Saving on Gas By Design
February 13th, 2003 by Tim Evans
- With American dependence on oil an increasing concern, one area of New Jersey offers national leadership in using less gasoline.
- Hudson County has the highest percentage of commuters using transit in the state, at 34 percent. This high transit ridership helps lift New Jersey to the number two spot nationally, behind New York.
- In contrast, only 4 percent of commuters along the heart of the traffic-clogged Route 287 corridor (Morris and Somerset counties) use public transit.
- If workers in Morris and Somerset counties were able to use public transit at even half of Hudson County’s rate, it could take almost 50,000 cars off the road each rush hour.
DENSITY BRINGS MORE OPTIONS, LESS OIL DEPENDENCE
“Burn a gallon of gas to get a gallon of milk” is the norm for sprawling communities. But it’s possible, and increasingly desirable, to design communities where there are options besides the car for getting around.

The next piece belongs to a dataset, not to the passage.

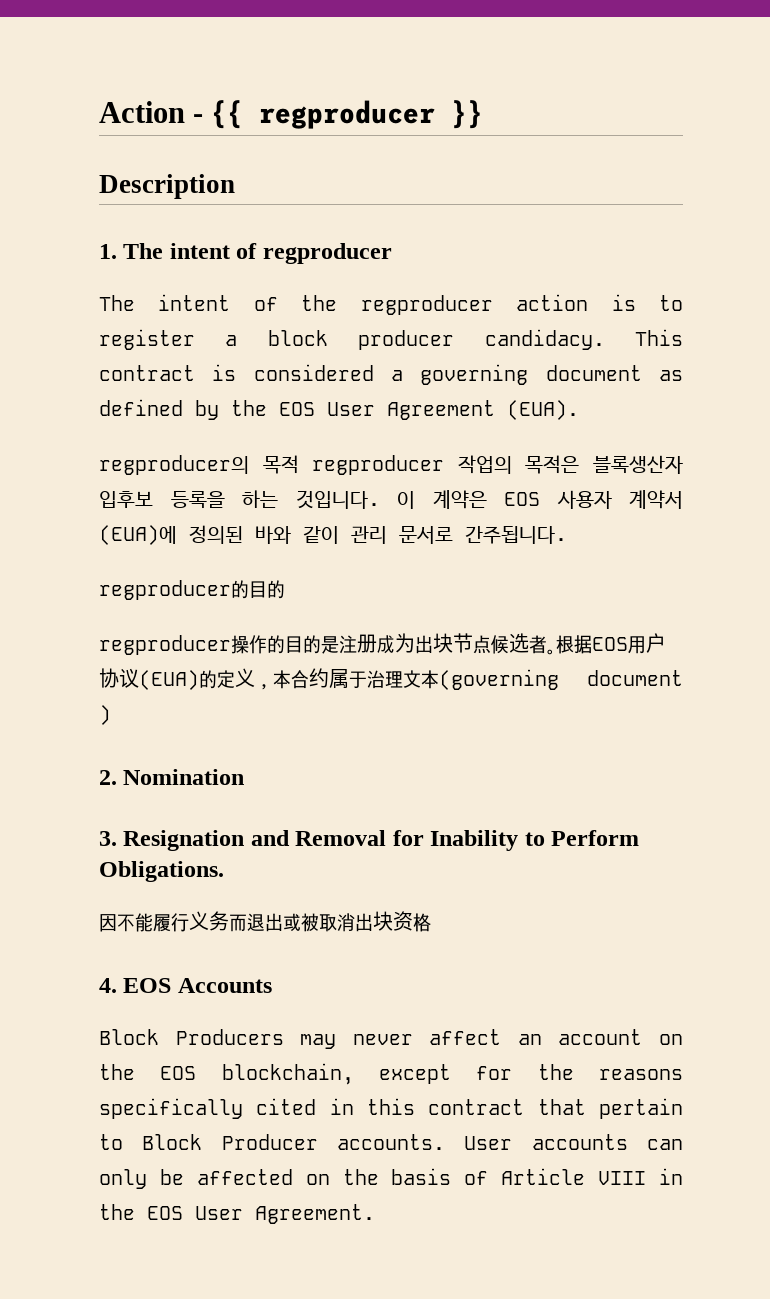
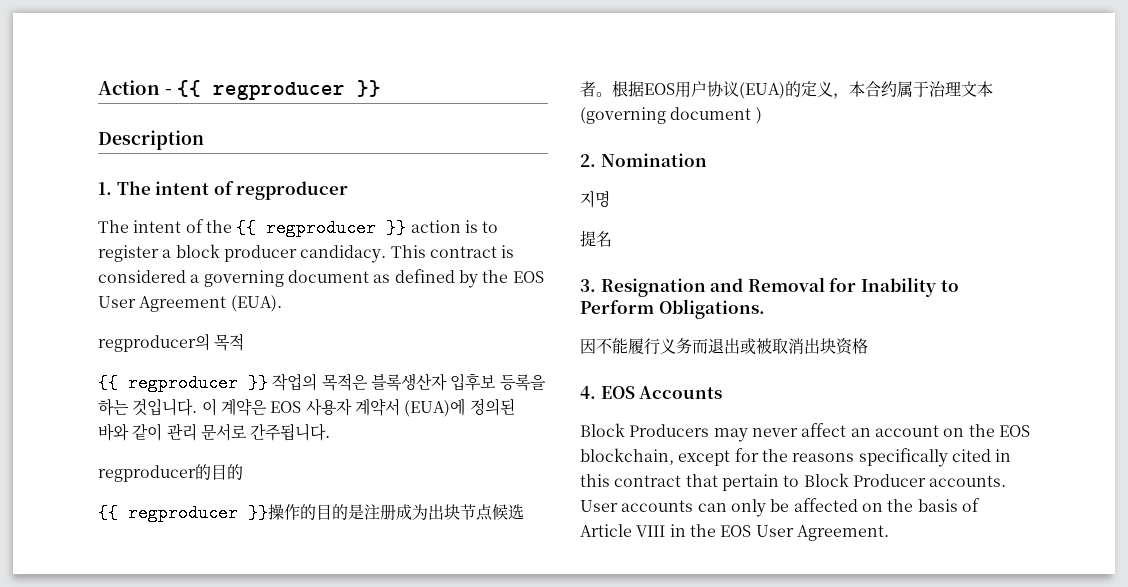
[360,295,493,315] regproducer -> [236,219,407,237] {{ regproducer }}
[312,455,445,475] regproducer -> [98,374,268,392] // {{ regproducer }}
[99,635,231,655] regproducer -> [98,504,268,522] {{ regproducer }}
(245, 777) none -> [580,190,610,208] [580,230,612,247] // 지명 // 提名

Mixed-use communities are one goal of Governor McGreevey’s call for smarter growth. This means creating places where homes, shops and offices are in close proximity, restoring travel options like walking or biking.
When the number of people per acre, or density, is high enough, additional transit options like train lines and bus lines become practical. Had new development in Morris, Somerset and other suburban counties been planned at densities high enough to support transit, traffic problems in these places would have been greatly reduced.
The growing desire for higher-density living, and the advantages it brings, is evident in the rising demand for homes in places like Hoboken and Jersey City, and in communities along newly opened transit lines.
Smart growth means growing our communities in a way that restores travel options not available in sprawling development. It means less traffic on our roads, less gas in our tanks – and a higher quality of life.